Pennsylvania had its own round of this controversy in 1983 when the owner of the Philadelphia 76ers basketball team was sued for divorce by his wife. In Katz v, Katz, 356 Pa. Super. 561 the Superior Court held that while the public has a right to know that its courts are effectively administering justice “no legitimate purpose can be served by broadcasting intimate details of a soured marital relationship.” The trial court in Katz held that it was bound to proceed in public by the Court of Appeals decision in Publicker Industries v. Cohen, 753 F.2d 1059 (3rd Cir. 1984). The Superior Court held that was a misapplication of Publicker and remanded the matter for a better record. Then the case went away.

What makes the Nevada case noteworthy on this side of the continent is that Pennsylvania has recently enacted Kayden’s Law, a statute intended to try to protect people, children in particular, from domestic violence. We will write about Kayden’s Law in the next few days. But suffice to say that we have a Janus like approach to privacy. We want our lives to be private including our family law litigation. That’s fine until people die from domestic violence where transparency would have revealed what was going on. As we write this Philadelphia is again reliving the death of Ellen Greenberg, a 27 year old women who died in 2011 from what the coroner said were 27 self inflicted stab wounds. The news on April 16, 2024 is that after stabbing herself this way, her body may have been moved. That does suggest suicide was not the cause of death.

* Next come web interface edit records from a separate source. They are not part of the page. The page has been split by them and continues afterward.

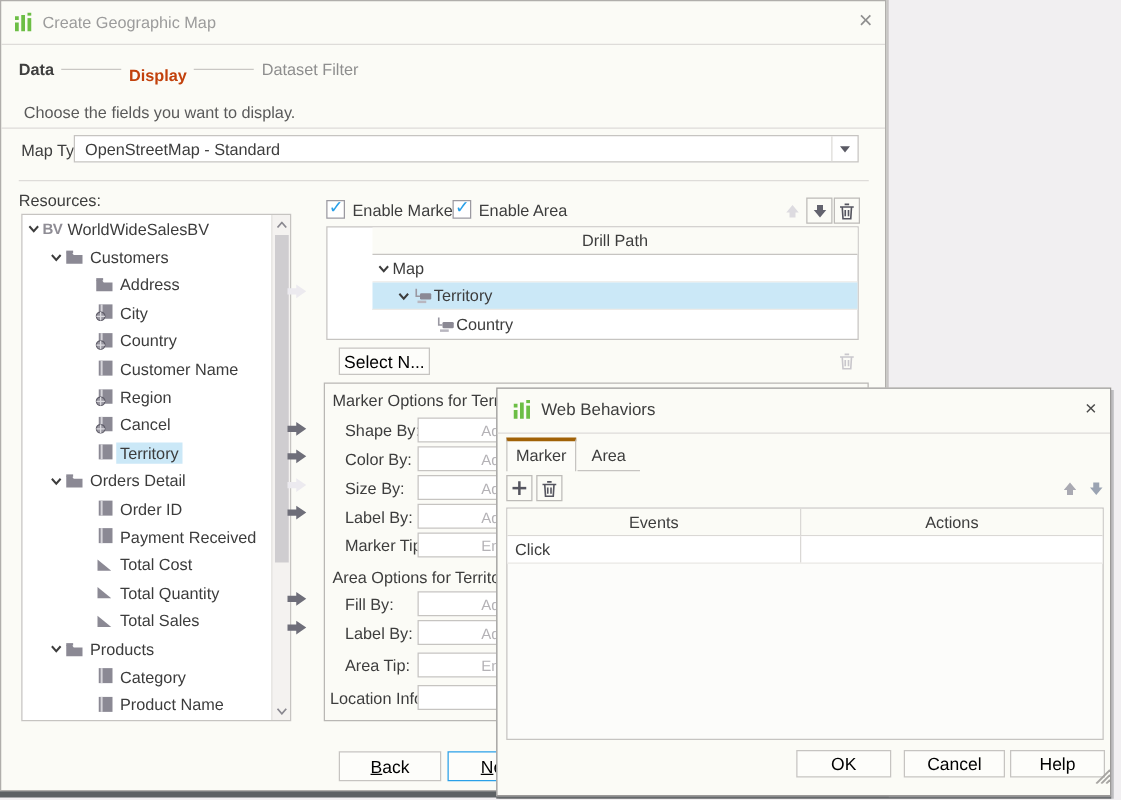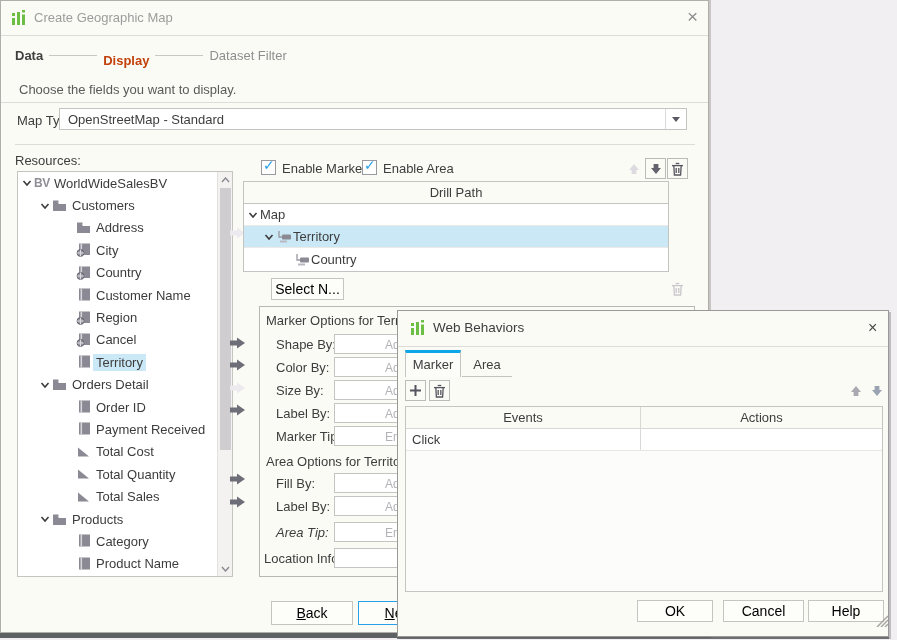--- a/index.html
+++ b/index.html
@@ -70,7 +70,7 @@
   .icon-btn.boxed { border: 1px solid #bdbbb8; background: #fbfbf6; }
 
   
-  #drill-table { left: 242px; top: 180px; width: 426px; height: 91px; background: #fff; border: 1px solid #c6c4c1; }
+  #drill-table { left: 260px; top: 180px; width: 426px; height: 91px; background: #fff; border: 1px solid #c6c4c1; padding-left: 36px; }
   .drill-header { height: 22px; border-bottom: 1px solid #c6c4c1; background: #fbfbf6; text-align: center; line-height: 22px; color: #3d3d3d; }
   .drow { height: 22px; display: flex; align-items: center; border-bottom: 1px solid #eceae7; }
   .drow.sel { background: #cbe8f7; }

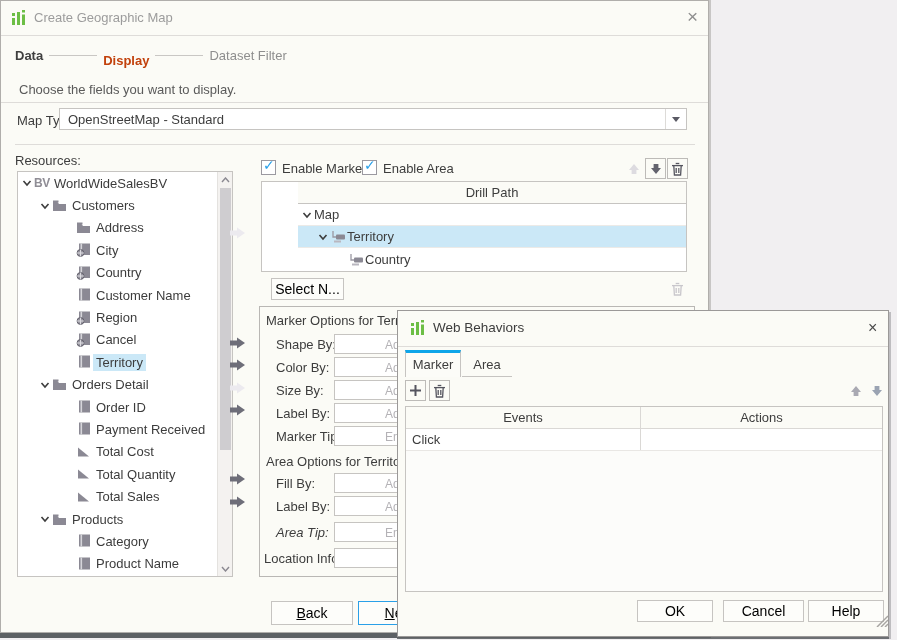--- a/index.html
+++ b/index.html
@@ -92,7 +92,7 @@
   }
   .web-title { color: #3d3d3d; font-size: 13.5px; }
   .tab { position: absolute; text-align: center; color: #3d3d3d; font-size: 13px; }
-  .tab.active { background: #fcfcf8; border: 1px solid #c6c4c1; border-top: 3px solid #0ea5e9; border-bottom: none; line-height: 23px; }
+  .tab.active { background: #fcfcf8; border: 1px solid #c6c4c1; border-top: 3px solid #a16207; border-bottom: none; line-height: 23px; }
   .tab.plain { border-bottom: 1px solid #c6c4c1; line-height: 23px; }
 
   #web-table { position: absolute; left: 7px; top: 95px; width: 478px; height: 186px; background: #fcfcfa; border: 1px solid #c6c4c1; }

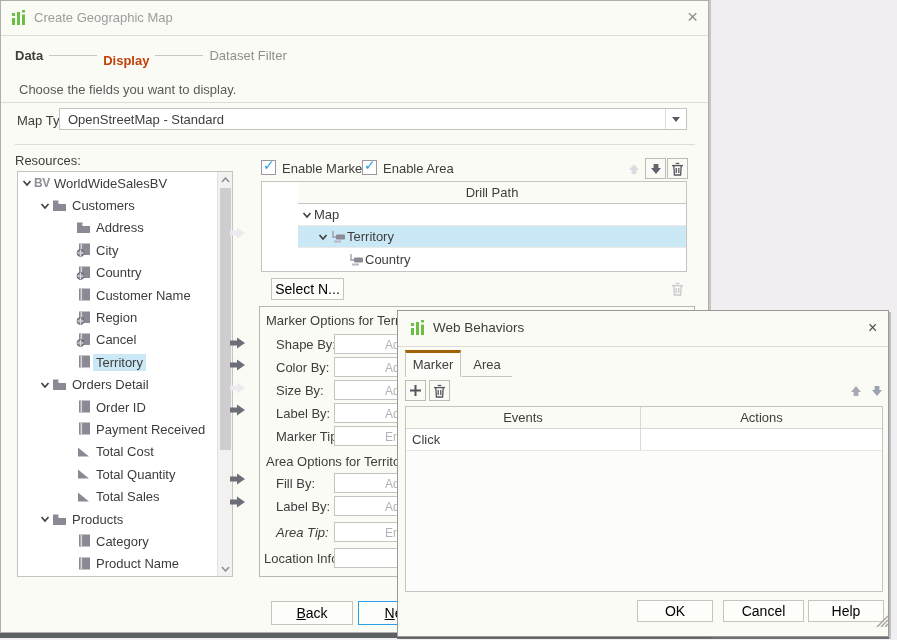--- a/index.html
+++ b/index.html
@@ -510,7 +510,7 @@
         <span class="opt-ph">Ad</span>
       </div>
 
-    <span class="opt-label" style="left:16px;top:218px;font-style:italic;">Area Tip:</span>
+    <span class="opt-label" style="left:16px;top:218px;">Area Tip:</span>
     <div class="opt-field field-box" style="top:215px;">
         <span class="opt-ph">En</span>
       </div>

Until the 20th century, privacy was pretty much an unfathomable concept. If you had money you had servants who liked to watch. If you had no money you lived in a household that included a large number of family members and/or boarders who helped make ends meet.

We also live in an age when an open trial and open records including access to court filings create enormous opportunities from mere snooping to identity theft. Those concerns are not easily discounted. But then we have people dying inside their own homes for which there seems to be no plausible explanation. When public records are kept under seal, the public is deprived of access to information that may help investigators or prosecutors to close an investigative loop before people are injured or killed. Meanwhile, if your 11 year old dials 9-1-1 to profess that you are “mean” chances are you would prefer to avoid your friends and family knowing about the police visit and the resulting incident report.

Death by relative or significant other is  a growing trend in America. It shows no sign of abating. We don’t know who killed Ellen Greenberg although not many people can stab themselves 20 times and then travel elsewhere to die. We do know who killed Margaret and Paul Murdaugh. We know who killed Gabby Petito. We know who killed Anne Marie Fahey. Many of these perpetrators were under the radar but we can’t be certain of that in a world where Protection from Abuse proceedings are often not on the public docket and family proceedings are often “private.”

The Las Vegas tragedy is here: https://www.foxnews.com/us/attorney-witnessed-double-murder-suicide-las-vegas-law-firm-recounts-incomprehensible-tragedy . We should add that the murderer in this case had no history of violence that has been reported. In point of fact, he was a lawyer. But lawyers are not immune from violence as we learned locally in 2000 when Mark Biddle shot and killed his former spouse Melinda Clothier Biddle in what was once their marital home in Haverford.

The lesson here is that even people we perceive as “nice” and “respectable” often have little ability to control themselves when their family matters are in controversy. Some have histories of aberrant behaviors that are shielded from public scrutiny because we like to think these matters need to remain private. The history of keeping this litigation private is relatively recent. Privacy has its merits, but it comes with risk to personal security when we can’t have access to people’s records of bad behavior.